Output Hierarchy

ScaleHD’s output is fairly straightforward. For each job that you run, there will be one master output folder containing all data produced by the pipeline. If the user specified a ‘-j’ argument in the command line interface, the output folder will be named as such; if not, the folder will be named ScaleHD-DateTime.

Within the master folder, there will be a few instance-wide report files:

  • AlignedDistributions.csv
  • InstanceGraphs.pdf
  • InstanceReport.csv
  • UtilisedConfiguration.xml

AlignedDistributions contains a matrix of read count distributions for each allele, in each sample processed by the pipeline. Each individual allele’s distribution will be aligned to the same index within this matrix; the peak, or n-value, of each allele is at the same index. This allows the user an easy method by which to cross-compare levels of somatic mosaicism.

InstanceGraphs is a series of graphs rendered for each sample. These graphs plot the CCG distribution, and respective CAG distributions for each allele in a sample. This allows the user to easily search for samples that may require manual inspection and view read count distributions quickly.

InstanceReport is the ‘main’ report output from ScaleHD, and displays allele genotypes and relevant statistics, data characteristics and errors (where applicable). A detailed explanation of what each of the attributes/flags in this file explains, please see Miscellanious Definitions.

UtilisedConfiguration is a literal copy of the ScaleHD configuration file specified as input by the user when the job was launched.

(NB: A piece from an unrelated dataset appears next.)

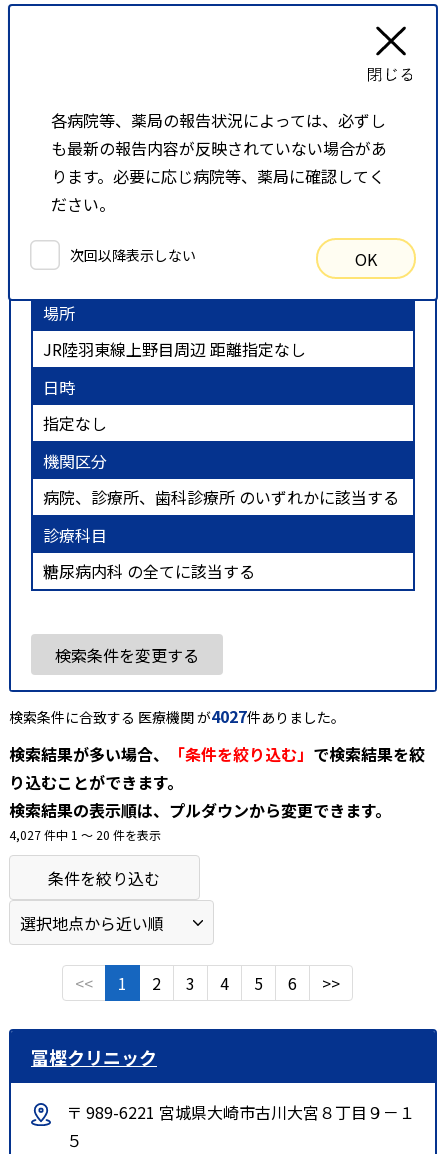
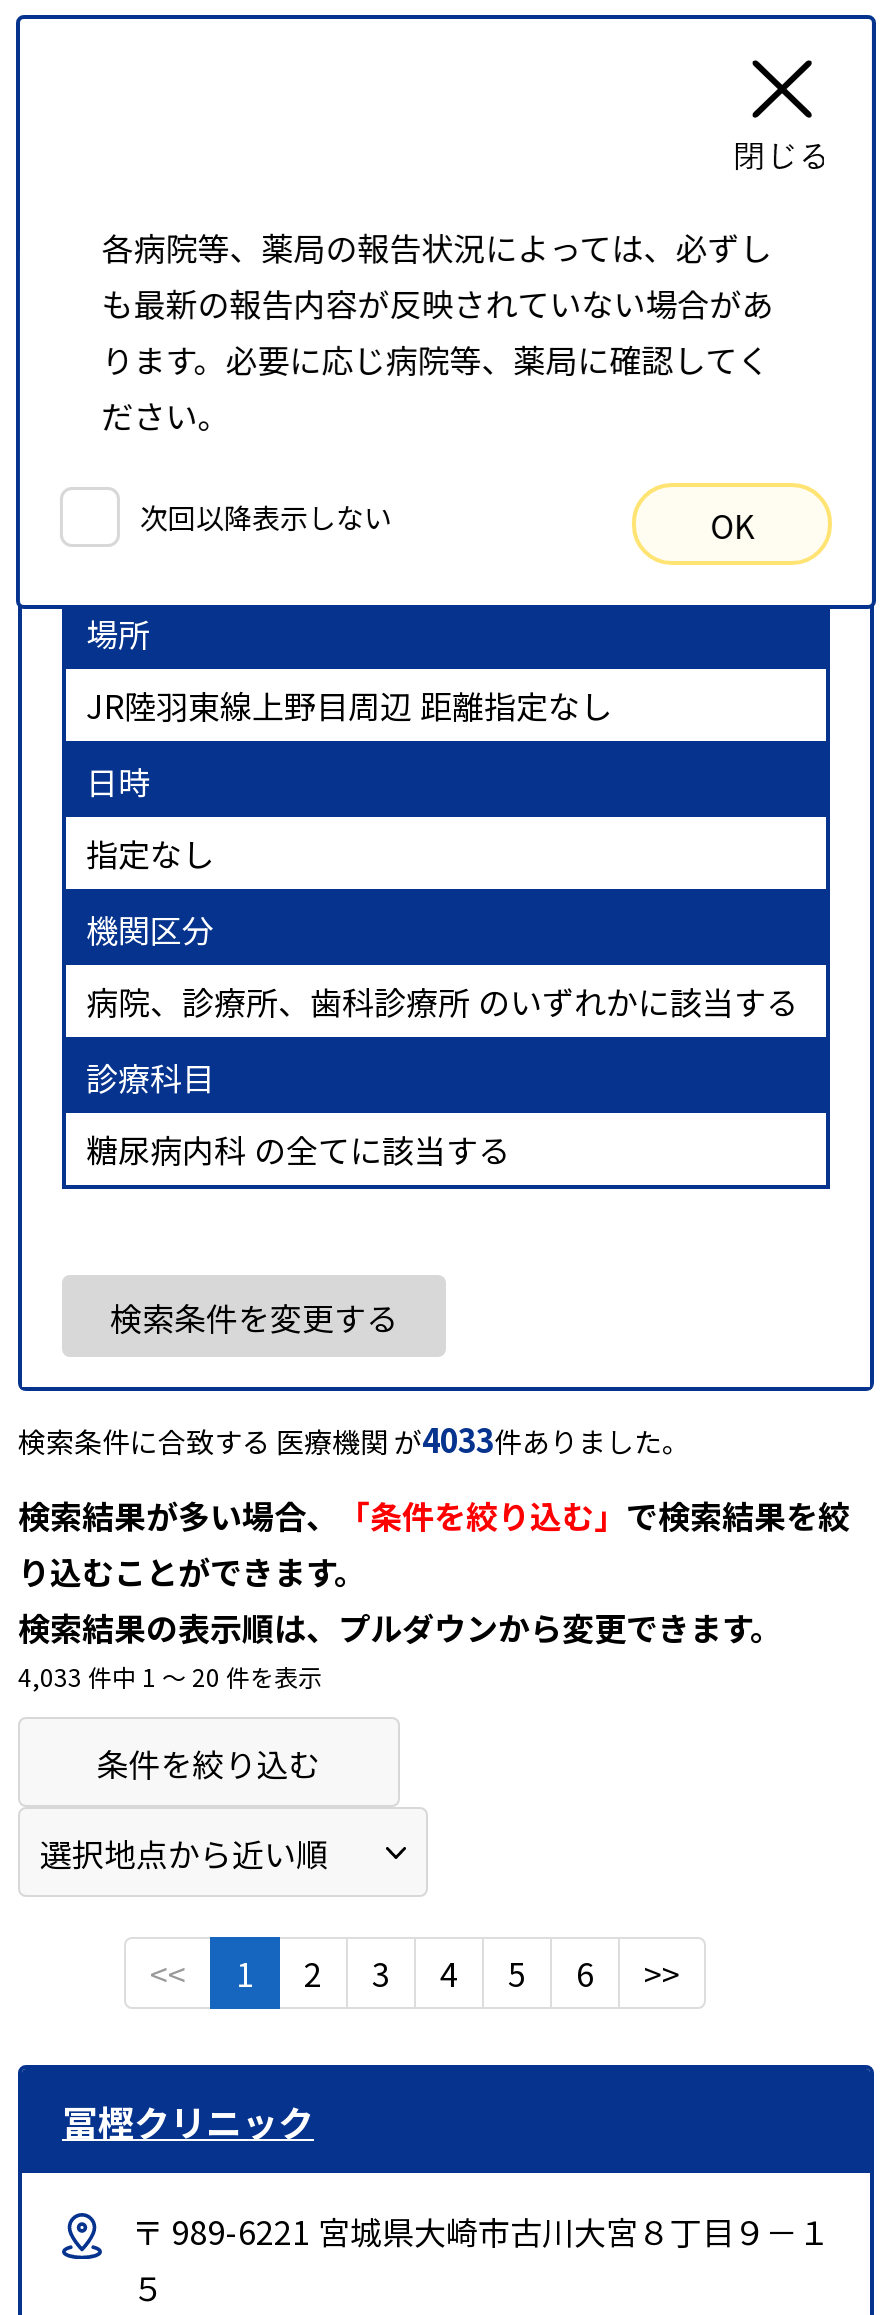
- 検索条件に合致する 医療機関 が4027件ありました。
+ 検索条件に合致する 医療機関 が4033件ありました。

- 4,027 件中 1 〜 20 件を表示
+ 4,033 件中 1 〜 20 件を表示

In addition to this, each stage of the ScaleHD pipeline will have a respective output folder with relevant data within:

  • SeqQC – containing FastQC reports and any trimming reports
  • Align – containing aligned reads (in *.SAM format), an alignment report and alignment statistics. These files are present for both FW and RV data.
  • Predict – containing a genotype graph PDF, reports on each allele’s genotype (and associated flags), as well as a penalties log for each allele (stating what was deducted from each allele during confidence calculation). Variant calls are also present in this folder, with a VCF file from Freebayes available for further analysis. However, if variants were detected in contigs which are not either of the alleles in a sample, these ‘irrelevant’ variants are reported on in their own report file.

HTML based output

As of version 0.321, ScaleHD renders HTML output that provides an easy-to-share summary of all samples processed within a run of ScaleHD. We utilise Gridism, JQuery, Chart.js (and extensions), and MSAViewer to render all aspects of ScaleHD output within the browser, minimising file size. Proper write-up documentation of this will come for version 0.322, which will have additional features added to the webpage output.